@Alex
"1. I think it was fairly safe to say you were some kind of editor once you used the phrase "non-NPOV""
Nope, except in the sense I mentioned. I've touched a relatively small number of articles and usually in fairly minor ways. I have one article which I did quite a bit to but which I haven't touched for ages. NPOV is a very easy term to encounter especially if you read the site, look through the version history or read the help pages when writing your own content.
"2. From Jimmy's article: "Imagine a world in which every single person on the planet is given free access to the sum of all human knowledge. That's what we're doing." "The sum of human knowledge" is an encyclopedia slogan. "For free" competes with "not for free", which is the price of traditional encyclopedias."

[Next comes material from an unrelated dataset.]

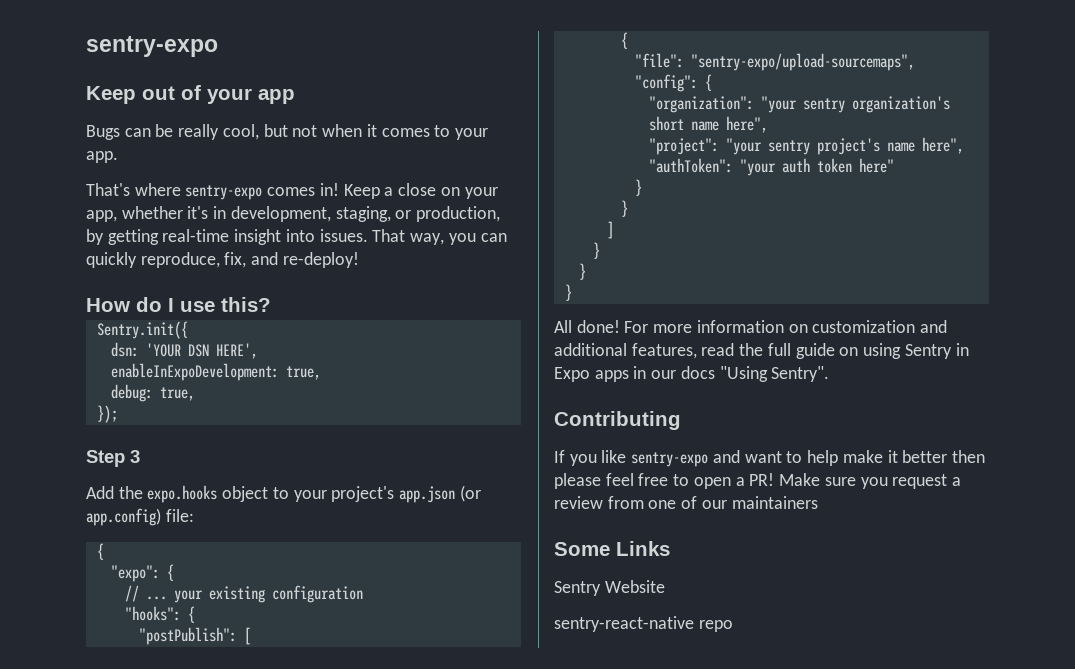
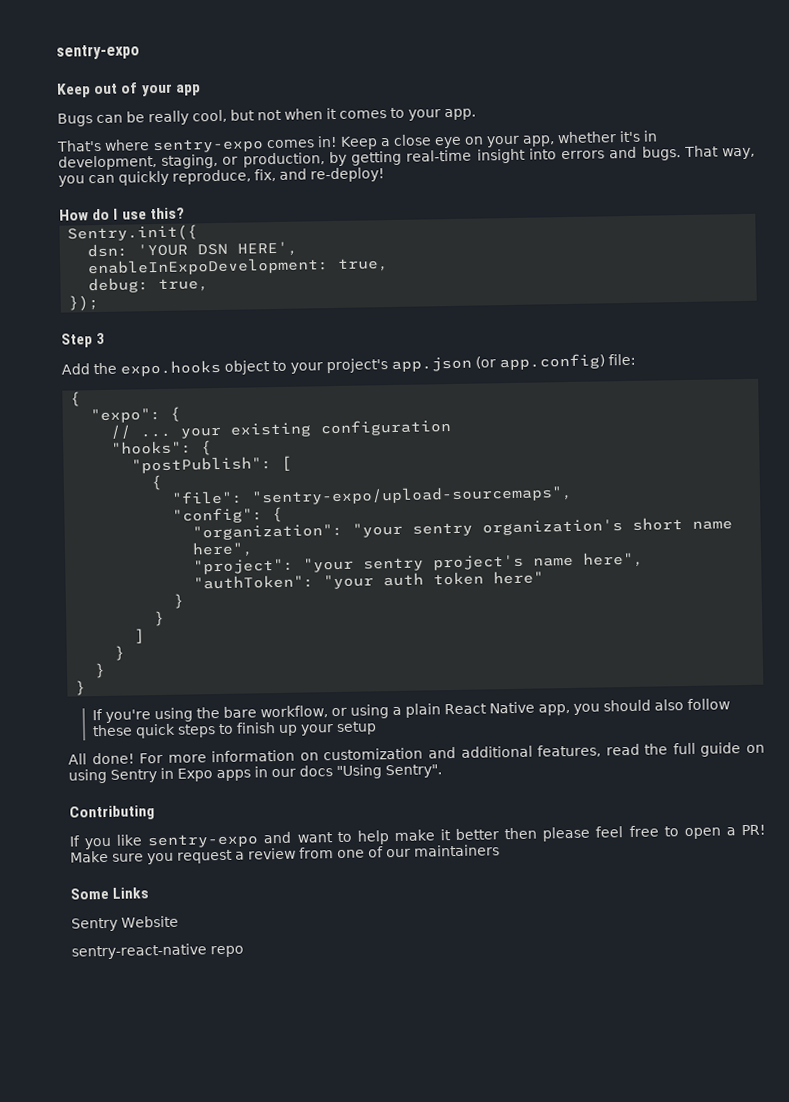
(437, 189) none -> [434,136,462,149] eye
[319,229,368,242] issues. -> [561,146,681,161] errors and bugs.
(572, 292) none -> [91,698,730,723] [91,721,377,739] // If you're using the bare workflow, or using a plain React Native app, you should also follow these quick steps to finish up your setup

So you still haven't found where he claimed it was a replacement for a traditional encyclopaedia?
"3. Take a look at my point above. There are subject matter experts on wikipedia but the fact that you can't tell who is an expert and who is an eloquent moron mean that it absolutely is not a meritocracy. A meritocracy means valuing a PhD higher than a GCSE, not valuing JoshuaJ over MkZ because JoshuaJ has 1,240 edits more to his name. And you're overlooking the point of this article. For all you or I know, the Rachel Marsden article was originally written by a Rachel Marsden expert. Then Jimmy came along and overuled that person because Rachel didn't like it."
Well you can find out simply by asking those people. Everyone has a home page. Most wikipedia volunteers fill them out in some manner.
"4. NPOV depends on this not being allowed to happen. If you value it, you must condemn Jimmy for intervening. Again, the story is not that two semi-famous people slept together."
The article states Jimmy Wales recused himself from touching the article due to personal involvement so what is your point?
"5. I actually have no axe to grind. I simply have no interest in editing a site which holds a core principle of "verifiability, not truth"."
Well you tell me how you know what is true if you think articles should not back up their statements. You see the problem is that if you think Wikipedia should state the truth without verification you will end up with a bunch of articles proclaiming Slayer the best band in the world, whites superior to blacks, Islam to be the one true faith, that abortion is wrong etc. The whole purpose of verification and of NPOV is to stop such things happening and to use them to revert changes when they do. A side effect of course is that a lot of people take reversions too personally.
It isn't surprising Wikipedia has enemies. I'm just unsure why the Register is hating on the site so much.
""On another tack, you seem to be wearing two hats depending on what you want to praise wikipedia for. On the one hand, you're praising it for being a great source of highly accurate information and on the other you're praising it for having plenty of people who correct the ton of inaccurate information that exists."
I've never said it was "highly accurate". I specifically said "I don't consider the site to be gospel and neither should anyone else. But it is a hell of a lot better than virtually everything else in every instance I've ever looked at it.". I didn't and would never claim it is 100% accurate. But normally it is better than other content you care to mention or references it at the bottom of the article where you can read more. In that capacity it works admirably.
Of course if you want to use EB or Encarta instead there is nothing stopping you.